§ **WHAT IS EXPECTED**: Filter the entries below, keeping every line that has the word "solo".

§ **Before-and-after change data**:
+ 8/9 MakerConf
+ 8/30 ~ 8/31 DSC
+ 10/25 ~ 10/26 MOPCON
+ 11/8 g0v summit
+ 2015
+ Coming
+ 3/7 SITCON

* * *

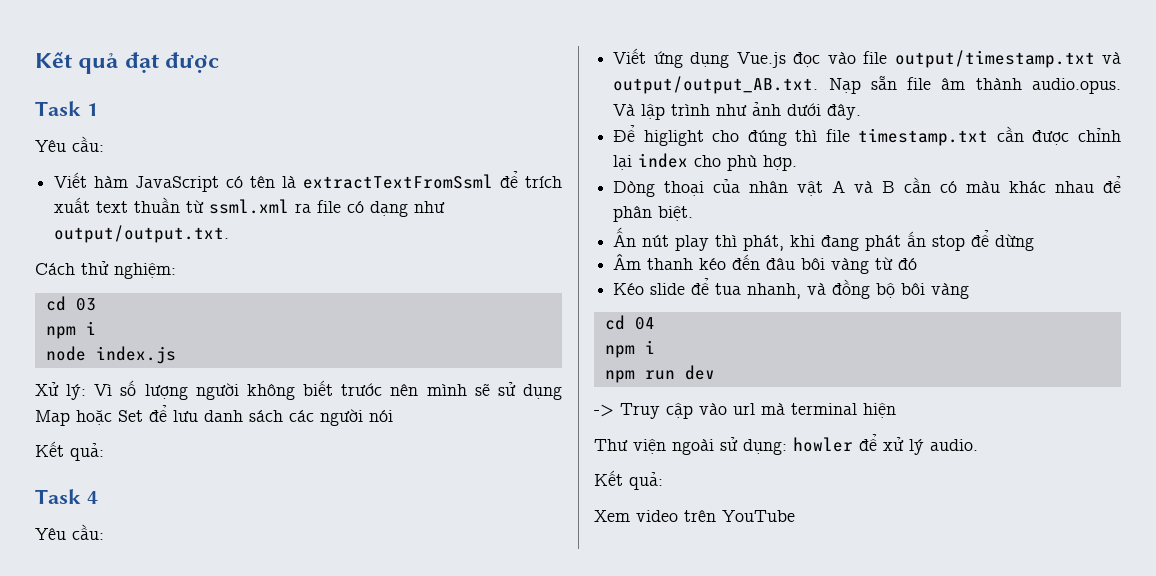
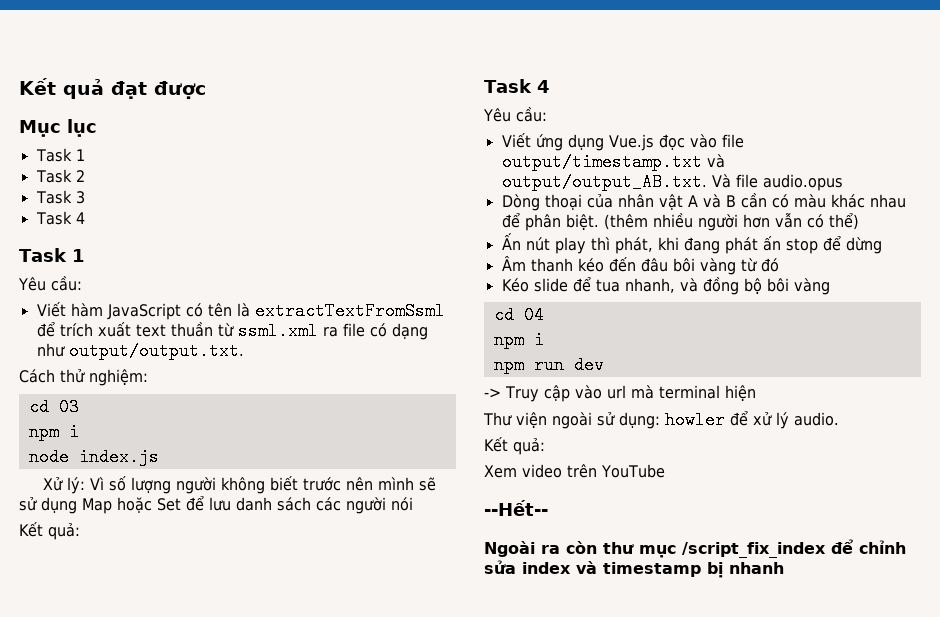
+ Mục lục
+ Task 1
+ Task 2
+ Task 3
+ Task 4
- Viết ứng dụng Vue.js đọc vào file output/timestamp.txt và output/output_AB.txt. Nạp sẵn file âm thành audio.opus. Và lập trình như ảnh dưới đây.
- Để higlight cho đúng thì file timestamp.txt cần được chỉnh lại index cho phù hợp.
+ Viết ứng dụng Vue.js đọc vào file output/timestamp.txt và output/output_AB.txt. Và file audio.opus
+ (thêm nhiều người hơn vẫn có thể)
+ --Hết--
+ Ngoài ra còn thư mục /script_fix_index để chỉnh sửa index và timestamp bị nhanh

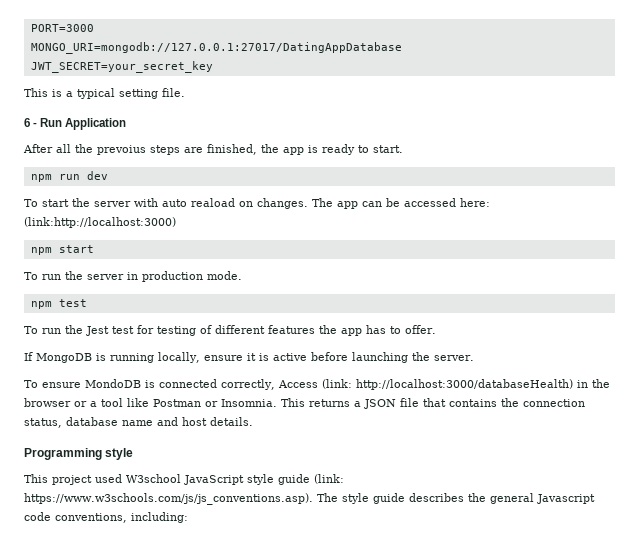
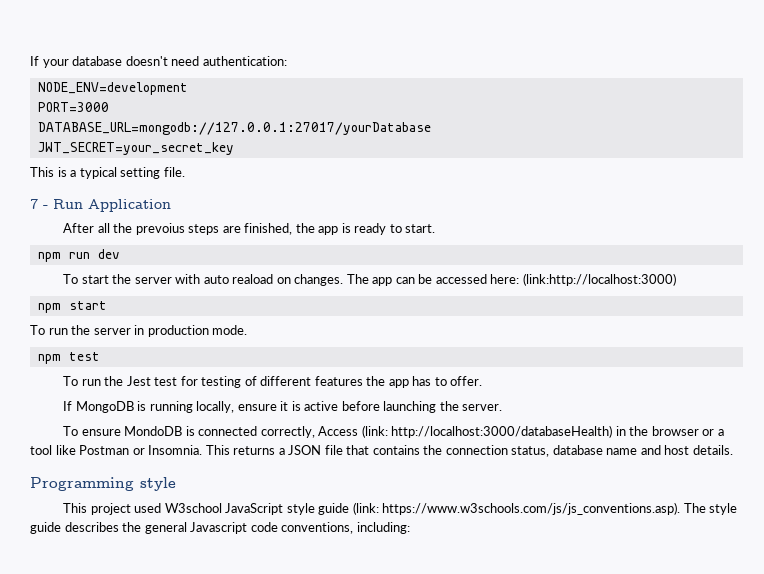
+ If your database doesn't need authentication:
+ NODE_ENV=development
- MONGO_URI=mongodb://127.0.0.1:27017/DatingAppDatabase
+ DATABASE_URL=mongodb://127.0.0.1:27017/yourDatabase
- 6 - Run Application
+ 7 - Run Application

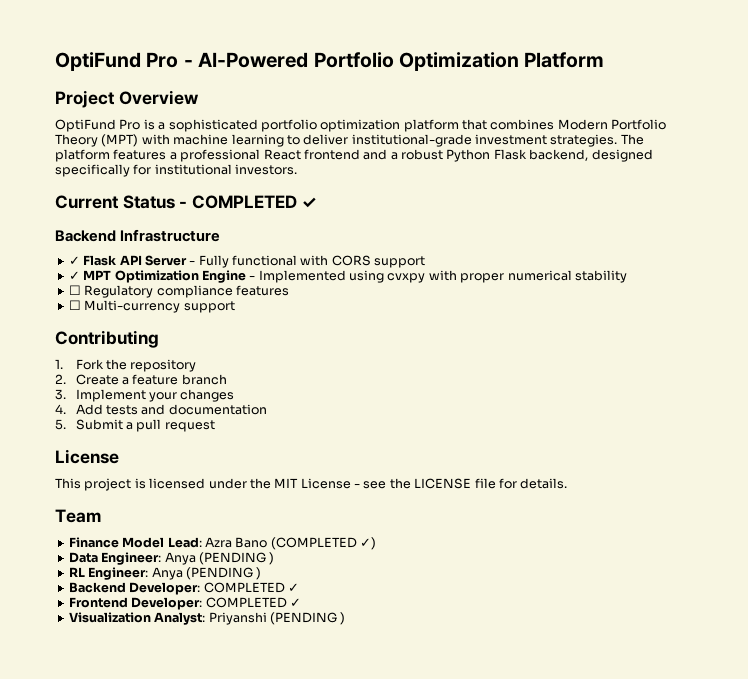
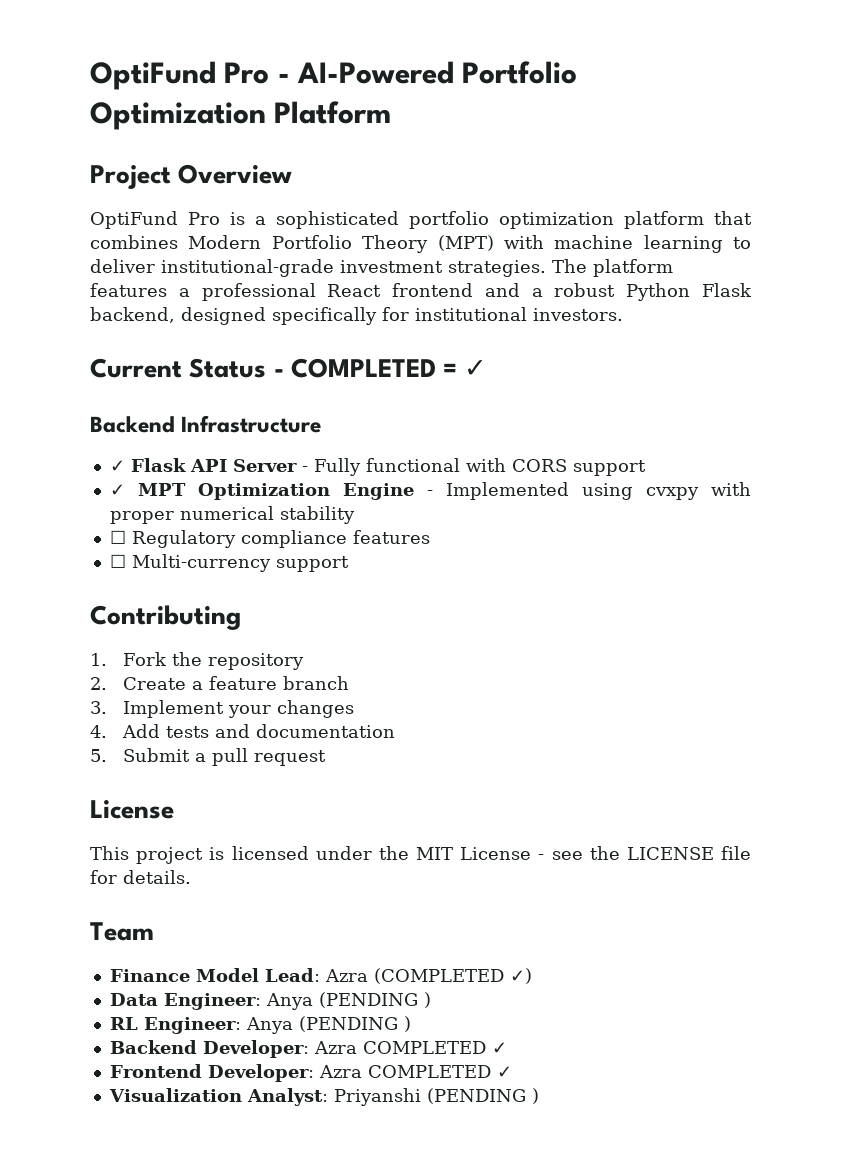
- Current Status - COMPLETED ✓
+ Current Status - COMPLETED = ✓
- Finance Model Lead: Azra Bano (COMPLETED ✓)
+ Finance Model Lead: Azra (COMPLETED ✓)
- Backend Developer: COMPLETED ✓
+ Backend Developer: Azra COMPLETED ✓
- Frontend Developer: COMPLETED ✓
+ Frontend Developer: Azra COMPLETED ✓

==

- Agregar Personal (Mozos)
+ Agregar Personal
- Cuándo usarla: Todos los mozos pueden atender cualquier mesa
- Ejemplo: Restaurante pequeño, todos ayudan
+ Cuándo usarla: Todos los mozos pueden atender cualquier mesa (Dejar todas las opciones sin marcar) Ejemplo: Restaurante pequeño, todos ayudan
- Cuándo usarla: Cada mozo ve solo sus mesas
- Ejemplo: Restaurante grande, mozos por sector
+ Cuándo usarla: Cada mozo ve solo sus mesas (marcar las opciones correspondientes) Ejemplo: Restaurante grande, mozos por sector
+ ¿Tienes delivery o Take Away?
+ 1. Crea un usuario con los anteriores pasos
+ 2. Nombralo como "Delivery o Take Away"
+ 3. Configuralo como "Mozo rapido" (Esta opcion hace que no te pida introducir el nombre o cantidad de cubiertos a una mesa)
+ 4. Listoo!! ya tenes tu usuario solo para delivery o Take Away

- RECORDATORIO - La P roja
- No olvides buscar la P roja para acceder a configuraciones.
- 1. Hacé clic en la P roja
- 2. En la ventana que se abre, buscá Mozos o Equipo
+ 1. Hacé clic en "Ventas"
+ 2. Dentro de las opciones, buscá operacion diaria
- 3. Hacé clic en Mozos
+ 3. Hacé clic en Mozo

§ **FINISHED TASK**:
- Cuándo usarla: Cada mozo ve solo sus mesas
+ Cuándo usarla: Cada mozo ve solo sus mesas (marcar las opciones correspondientes) Ejemplo: Restaurante grande, mozos por sector
+ 4. Listoo!! ya tenes tu usuario solo para delivery o Take Away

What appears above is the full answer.